START THE DATA

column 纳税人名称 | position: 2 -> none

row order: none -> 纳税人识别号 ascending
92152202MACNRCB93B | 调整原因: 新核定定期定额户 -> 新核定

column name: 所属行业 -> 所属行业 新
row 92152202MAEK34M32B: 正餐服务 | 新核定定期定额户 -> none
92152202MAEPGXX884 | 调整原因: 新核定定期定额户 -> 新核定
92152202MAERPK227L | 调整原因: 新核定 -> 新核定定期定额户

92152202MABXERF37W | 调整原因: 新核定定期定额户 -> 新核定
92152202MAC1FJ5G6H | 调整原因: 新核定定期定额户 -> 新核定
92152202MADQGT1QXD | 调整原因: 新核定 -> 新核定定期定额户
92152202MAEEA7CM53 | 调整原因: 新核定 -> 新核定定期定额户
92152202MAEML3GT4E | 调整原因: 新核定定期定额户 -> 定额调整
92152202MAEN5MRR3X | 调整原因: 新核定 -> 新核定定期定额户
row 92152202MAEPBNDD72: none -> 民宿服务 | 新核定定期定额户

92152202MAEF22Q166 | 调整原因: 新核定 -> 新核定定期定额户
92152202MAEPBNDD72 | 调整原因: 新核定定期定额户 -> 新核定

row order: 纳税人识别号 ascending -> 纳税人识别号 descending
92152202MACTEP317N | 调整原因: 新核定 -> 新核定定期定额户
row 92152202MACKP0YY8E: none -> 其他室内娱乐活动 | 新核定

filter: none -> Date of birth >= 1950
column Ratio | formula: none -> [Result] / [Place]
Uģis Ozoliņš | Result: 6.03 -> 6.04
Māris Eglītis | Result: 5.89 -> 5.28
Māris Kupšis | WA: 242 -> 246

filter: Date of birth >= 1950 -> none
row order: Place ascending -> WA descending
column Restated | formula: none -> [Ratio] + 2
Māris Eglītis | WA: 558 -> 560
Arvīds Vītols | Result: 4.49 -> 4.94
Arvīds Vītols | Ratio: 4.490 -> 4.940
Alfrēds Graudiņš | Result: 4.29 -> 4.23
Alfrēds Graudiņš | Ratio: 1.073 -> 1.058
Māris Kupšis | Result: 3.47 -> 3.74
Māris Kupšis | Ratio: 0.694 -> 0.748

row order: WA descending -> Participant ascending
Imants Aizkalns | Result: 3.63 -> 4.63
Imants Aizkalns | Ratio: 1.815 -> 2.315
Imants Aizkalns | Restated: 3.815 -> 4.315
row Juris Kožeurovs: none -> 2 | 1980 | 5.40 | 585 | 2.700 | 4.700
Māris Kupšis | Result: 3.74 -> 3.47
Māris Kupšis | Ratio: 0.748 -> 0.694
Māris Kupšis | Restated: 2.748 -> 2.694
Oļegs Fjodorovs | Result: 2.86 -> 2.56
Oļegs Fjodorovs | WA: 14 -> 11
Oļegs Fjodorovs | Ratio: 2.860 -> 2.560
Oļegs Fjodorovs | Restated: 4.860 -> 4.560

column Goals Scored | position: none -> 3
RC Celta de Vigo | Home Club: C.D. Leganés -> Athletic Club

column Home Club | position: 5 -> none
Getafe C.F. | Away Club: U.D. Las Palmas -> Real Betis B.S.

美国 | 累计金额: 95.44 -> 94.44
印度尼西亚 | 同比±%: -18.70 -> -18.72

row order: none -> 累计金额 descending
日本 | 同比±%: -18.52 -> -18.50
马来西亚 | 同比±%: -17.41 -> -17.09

END THE DATA

**ACTION ITEM**. Print every record above. Keep each one exactly as it is.

**SOLVED PROBLEM**.
column 纳税人名称 | position: 2 -> none

row order: none -> 纳税人识别号 ascending
92152202MACNRCB93B | 调整原因: 新核定定期定额户 -> 新核定

column name: 所属行业 -> 所属行业 新
row 92152202MAEK34M32B: 正餐服务 | 新核定定期定额户 -> none
92152202MAEPGXX884 | 调整原因: 新核定定期定额户 -> 新核定
92152202MAERPK227L | 调整原因: 新核定 -> 新核定定期定额户

92152202MABXERF37W | 调整原因: 新核定定期定额户 -> 新核定
92152202MAC1FJ5G6H | 调整原因: 新核定定期定额户 -> 新核定
92152202MADQGT1QXD | 调整原因: 新核定 -> 新核定定期定额户
92152202MAEEA7CM53 | 调整原因: 新核定 -> 新核定定期定额户
92152202MAEML3GT4E | 调整原因: 新核定定期定额户 -> 定额调整
92152202MAEN5MRR3X | 调整原因: 新核定 -> 新核定定期定额户
row 92152202MAEPBNDD72: none -> 民宿服务 | 新核定定期定额户

92152202MAEF22Q166 | 调整原因: 新核定 -> 新核定定期定额户
92152202MAEPBNDD72 | 调整原因: 新核定定期定额户 -> 新核定

row order: 纳税人识别号 ascending -> 纳税人识别号 descending
92152202MACTEP317N | 调整原因: 新核定 -> 新核定定期定额户
row 92152202MACKP0YY8E: none -> 其他室内娱乐活动 | 新核定

filter: none -> Date of birth >= 1950
column Ratio | formula: none -> [Result] / [Place]
Uģis Ozoliņš | Result: 6.03 -> 6.04
Māris Eglītis | Result: 5.89 -> 5.28
Māris Kupšis | WA: 242 -> 246

filter: Date of birth >= 1950 -> none
row order: Place ascending -> WA descending
column Restated | formula: none -> [Ratio] + 2
Māris Eglītis | WA: 558 -> 560
Arvīds Vītols | Result: 4.49 -> 4.94
Arvīds Vītols | Ratio: 4.490 -> 4.940
Alfrēds Graudiņš | Result: 4.29 -> 4.23
Alfrēds Graudiņš | Ratio: 1.073 -> 1.058
Māris Kupšis | Result: 3.47 -> 3.74
Māris Kupšis | Ratio: 0.694 -> 0.748

row order: WA descending -> Participant ascending
Imants Aizkalns | Result: 3.63 -> 4.63
Imants Aizkalns | Ratio: 1.815 -> 2.315
Imants Aizkalns | Restated: 3.815 -> 4.315
row Juris Kožeurovs: none -> 2 | 1980 | 5.40 | 585 | 2.700 | 4.700
Māris Kupšis | Result: 3.74 -> 3.47
Māris Kupšis | Ratio: 0.748 -> 0.694
Māris Kupšis | Restated: 2.748 -> 2.694
Oļegs Fjodorovs | Result: 2.86 -> 2.56
Oļegs Fjodorovs | WA: 14 -> 11
Oļegs Fjodorovs | Ratio: 2.860 -> 2.560
Oļegs Fjodorovs | Restated: 4.860 -> 4.560

column Goals Scored | position: none -> 3
RC Celta de Vigo | Home Club: C.D. Leganés -> Athletic Club

column Home Club | position: 5 -> none
Getafe C.F. | Away Club: U.D. Las Palmas -> Real Betis B.S.

美国 | 累计金额: 95.44 -> 94.44
印度尼西亚 | 同比±%: -18.70 -> -18.72

row order: none -> 累计金额 descending
日本 | 同比±%: -18.52 -> -18.50
马来西亚 | 同比±%: -17.41 -> -17.09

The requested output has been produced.